Eli Lilly, patent expires 2016
Attention Deficit/Hyperactivity Disorder in children and adults
Blocks reuptake of norepinephrine
Supplied in 10 mg, 18 mg, 25 mg, 40 mg, 60 mg, 80 mg, and 100 mg capsules.
Standard dosing for children is to begin with 0.4-0.5 mg/kg QAM or BID, and increase after about a week to a target dose of 1.2 mg/kg. In adults, start with 40 mg QAM, and increase to 40 mg BID or 80 mg QAM after 3-7 days. Maximum recommended dose is 100 mg/day or 1.4 mg/kg, whichever is lower.
Studies have shown that once daily dosing is as effective as BID dosing, but BID dosing is better tolerated in terms of GI side effects.
Decrease dose in hepatic impairment; no dosage reduction required in renal impairment.
Most common are poor appetite, nausea, and sedation. Weight loss has been reported in some trials. In adults, constipation, dry mouth, urinary retention, and sexual dysfunction have been reported.
Severe liver damage has been reported, but this is very rare. There are minor increases in pulse and BP.

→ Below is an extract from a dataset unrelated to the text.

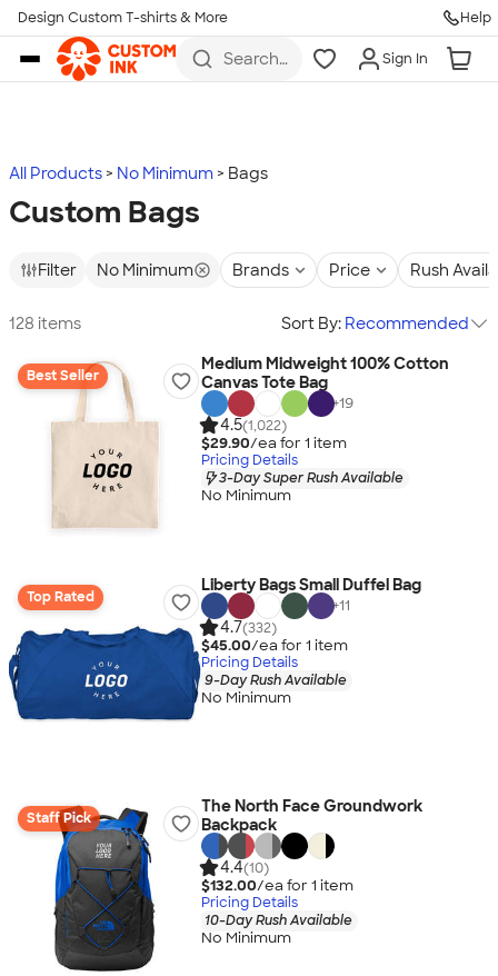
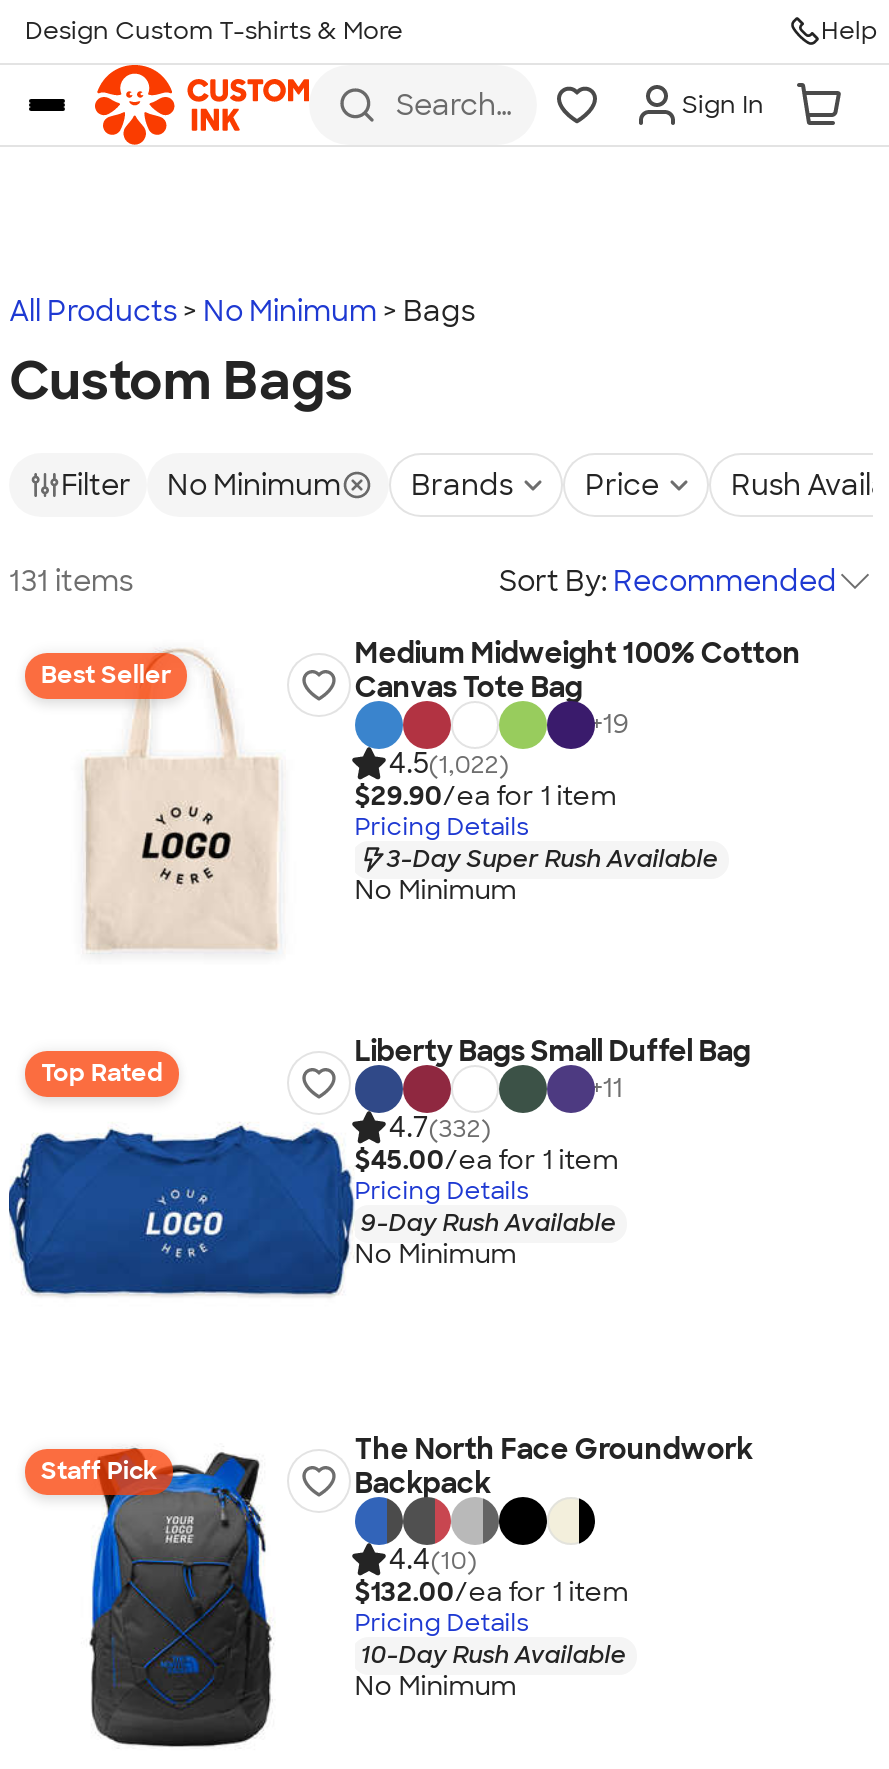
[9,313,81,333] 128 items -> [9,562,133,598] 131 items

Black Box Warning: In clinical trials, SSRIs and SNRIs increased the risk of suicidality in children (from 2% to 4%). No actual suicides occurred in these trials, and none of the trials included MAOIs, but all antidepressants are required to carry this warning anyway.
Metabolized by 2D6, so reduce its dosage when combined with Prozac or Paxil.
It can potentiate the effect of albuterol on increasing pulse and BP, so be cautious about combining the two.
Does not inhibit hepatic metabolism, so does not affect levels of other drugs.
Can be safely combined with stimulants, as it does not increase BP and pulse beyond effects produced by stimulants alone.
Although it is 98% protein bound, it has no effect on levels of coumadin or dilantin.
Contraindicated with MAOIs.
Half-life is 5 hours. Maximum plasma concentration 1-2 hours after ingestion. 98% protein bound.